Soujanya
Vadapalli, International Institute of Information Technology, Hyderabad
[PRIMARY contact]
      Shraddha Agrawal, International Institute
of Information Technology, Hyderabad 
      Sravanthi Kollukuduru, International
Institute of Information Technology, Hyderabad 
      Kamalakar Karlapalem, International
Institute of Information Technology, Hyderabad [Faculty advisor]
We built the Badge and Network Traffic (BNT)
tool to create animations of the events taking place in the embassy. Using the
embassy layout, time-stamps, the prox-card and web-access entries, we animated
color-based flagging of events. From the employee information table, we
obtained the office location of each employee in the embassy building layout.

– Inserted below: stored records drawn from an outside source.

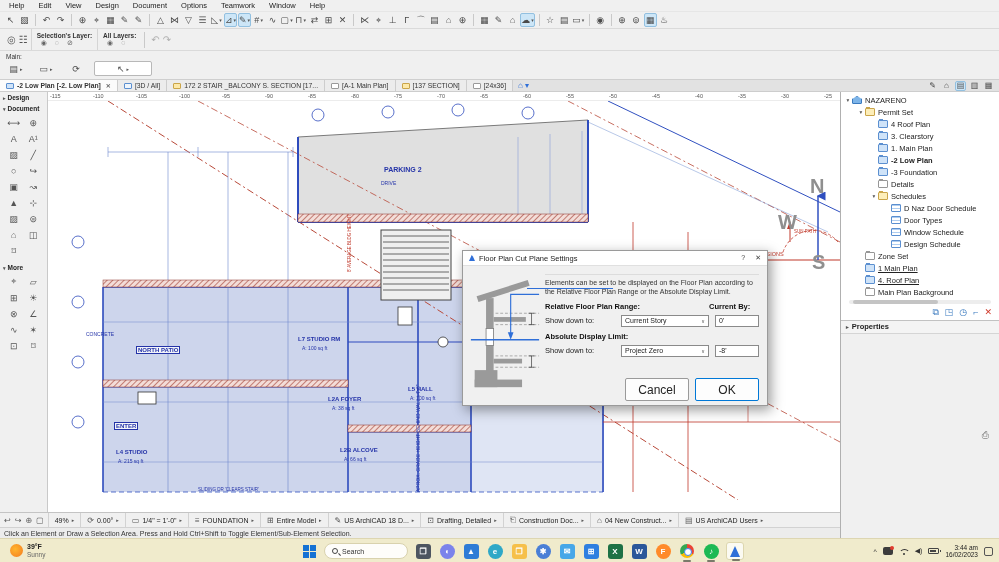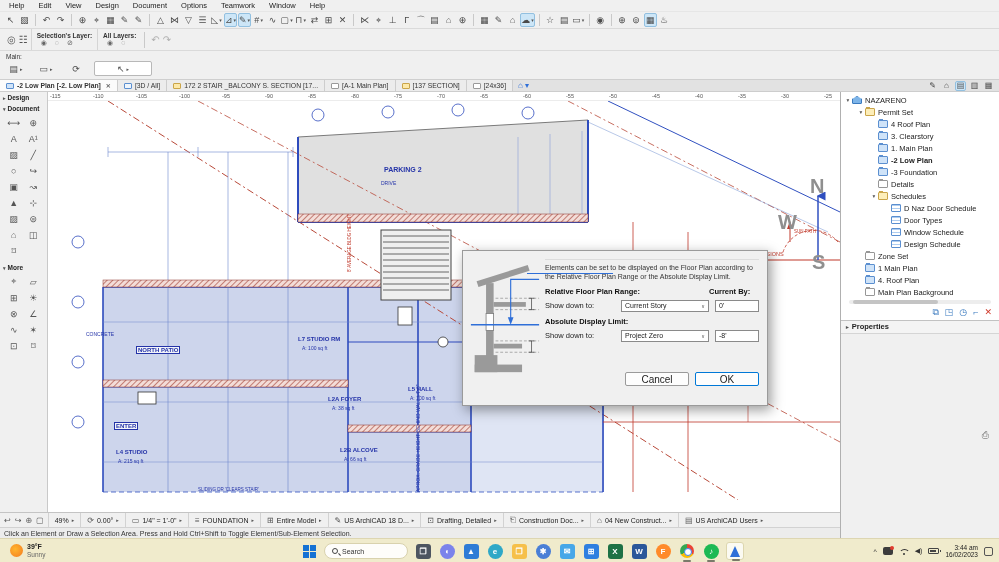--- a/index.html
+++ b/index.html
@@ -500,6 +500,14 @@
             </div>
 
           <div class="dialog">
+            <div class="dlg-title">
+              <span class="applogo"></span>
+              <span class="dlg-title-text">Floor Plan Cut Plane Settings</span>
+              <span class="dlg-ctrl">
+                <span>?</span>
+                <span>✕</span>
+              </span>
+            </div>
             <div class="dlg-body">
               <div class="linkline"></div>
               <div class="dlg-diagram">

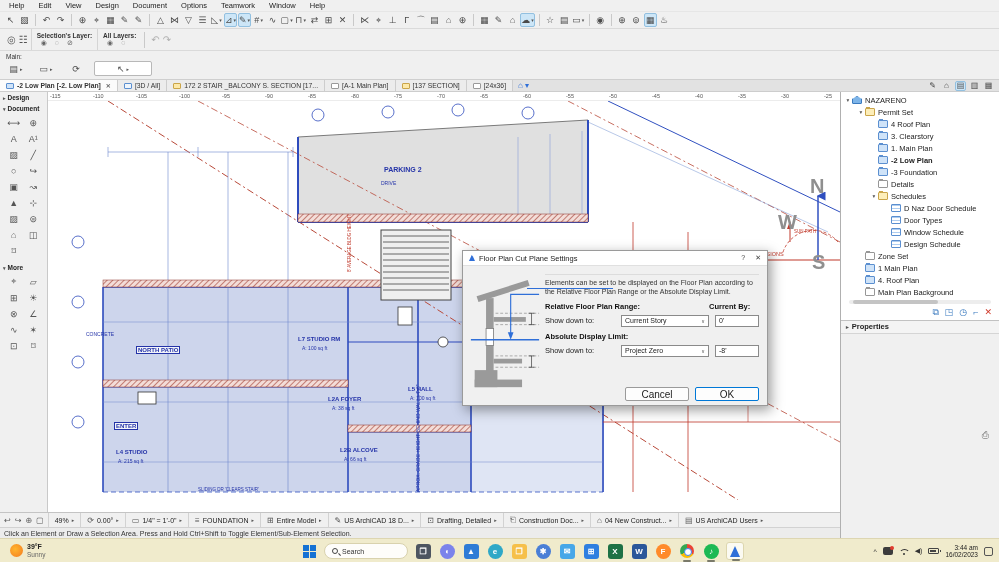--- a/index.html
+++ b/index.html
@@ -712,7 +712,7 @@
             <span class="ti plain"></span>
             <span class="tlabel">Zone Set</span>
           </div>
-          <div class="trow" style="padding-left: 16px;">
+          <div class="trow" style="padding-left: 16px; text-decoration: underline;">
             <span class="texp"></span>
             <span class="ti story"></span>
             <span class="tlabel">1 Main Plan</span>

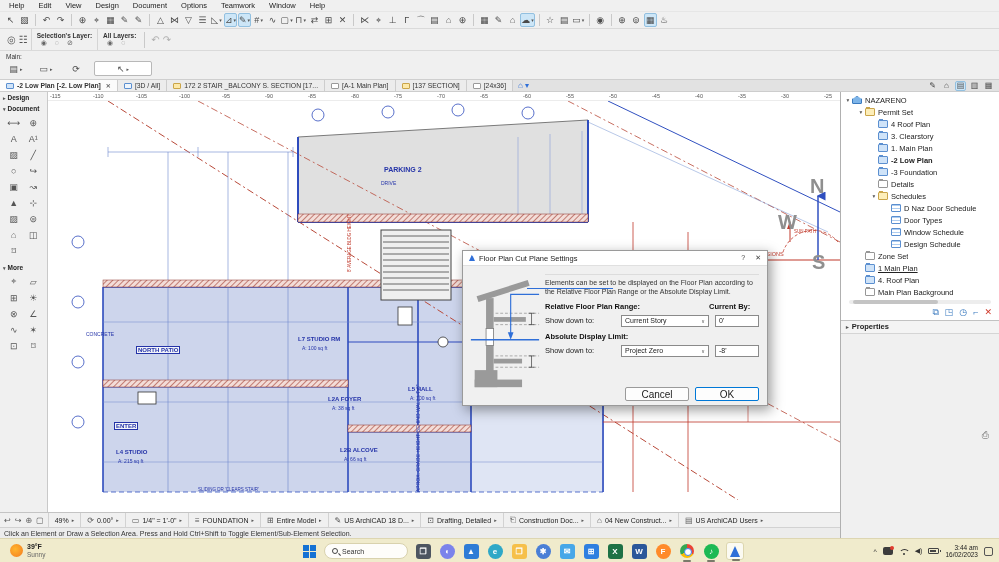--- a/index.html
+++ b/index.html
@@ -717,7 +717,7 @@
             <span class="ti story"></span>
             <span class="tlabel">1 Main Plan</span>
           </div>
-          <div class="trow" style="padding-left: 16px;">
+          <div class="trow" style="padding-left: 16px; text-decoration: underline;">
             <span class="texp"></span>
             <span class="ti story"></span>
             <span class="tlabel">4. Roof Plan</span>

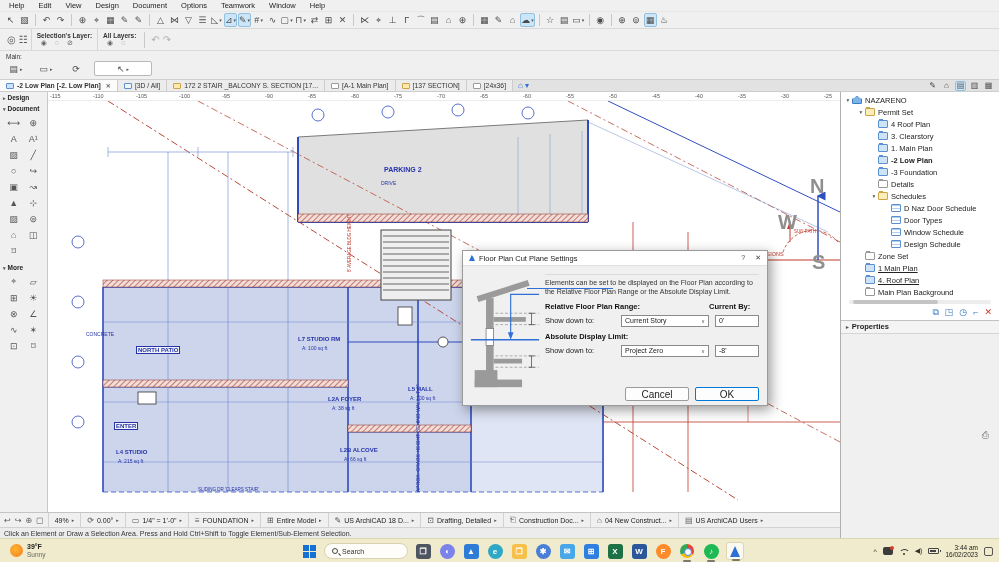--- a/index.html
+++ b/index.html
@@ -84,7 +84,7 @@
   .dinput{width:44px;height:12px;background:#fff;border:1px solid #8a8a8a;display:flex;align-items:center;padding:0 3px;margin-left:6px;font-size:7px;}
   .offsethdr{margin-left:auto;width:50px;text-align:left;font-weight:bold;}
   .btnrow{position:absolute;right:8px;bottom:6px;display:flex;gap:6px;}
-  .dbtn{width:64px;height:14px;background:#fdfdfd;border:1px solid #9a9a9a;border-radius:2px;display:flex;align-items:center;justify-content:center;font-size:10px;}
+  .dbtn{width:64px;height:23px;background:#fdfdfd;border:1px solid #9a9a9a;border-radius:2px;display:flex;align-items:center;justify-content:center;font-size:12px;}
   .dbtn.primary{border:1px solid #0078d7;}
   .linkline{position:absolute;left:64px;top:22px;width:86px;height:1px;background:#2f6fd8;}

Each block in the layout is associated with the corresponding employee. 
Colors of a block and the associated events
are given below: 
1. WHITE (default) -
No prox-in-building entry occurred till that point of time. 
2. GREEN -
Prox-in-building entry occurred and block colored
green from then. 
3. BLUE -
Prox-in-classified entry occurred and block remains blue till prox-out-classified
occurs. 
4. 'W' - A web-access
from the corresponding source ip, the block is highlighted with a 'W' written. 
5. RED - A web-access
occurs from corresponding source ip and the block is then blue, the block is
marked with red - indicating a suspicious event. 
Other events: 
1. If the
prox-out-classified event occurs when block color is blue, the block's color is
restored to green. 
2. When a block is
colored RED, a couple of plots displaying the ratio of reqSize to respSize of
the source ip and the dest ip are displayed for further evaluation. 
Each day's events are animated and are
available for viewing at the web-url given below. There is also an animation to
display only the suspicious events. BNT tool is developed using Python, PyX
(graphics API) and Javascript 
Developers: Shraddha Agrawal, Sravanthi Kollukuduru
Tool is available here:http://cde.iiit.ac.in/~soujanya/cgi-bin/VAST/home.cgi
Video:
 
ANSWERS:
MC1.1: Identify which computer(s) the employee most likely used to send information to his contact in a tab-delimited table which contains for each computer identified: when the information was sent, how much information was sent and where that information was sent.Â
MC1.2: Characterize the patterns of behavior of suspicious computer use.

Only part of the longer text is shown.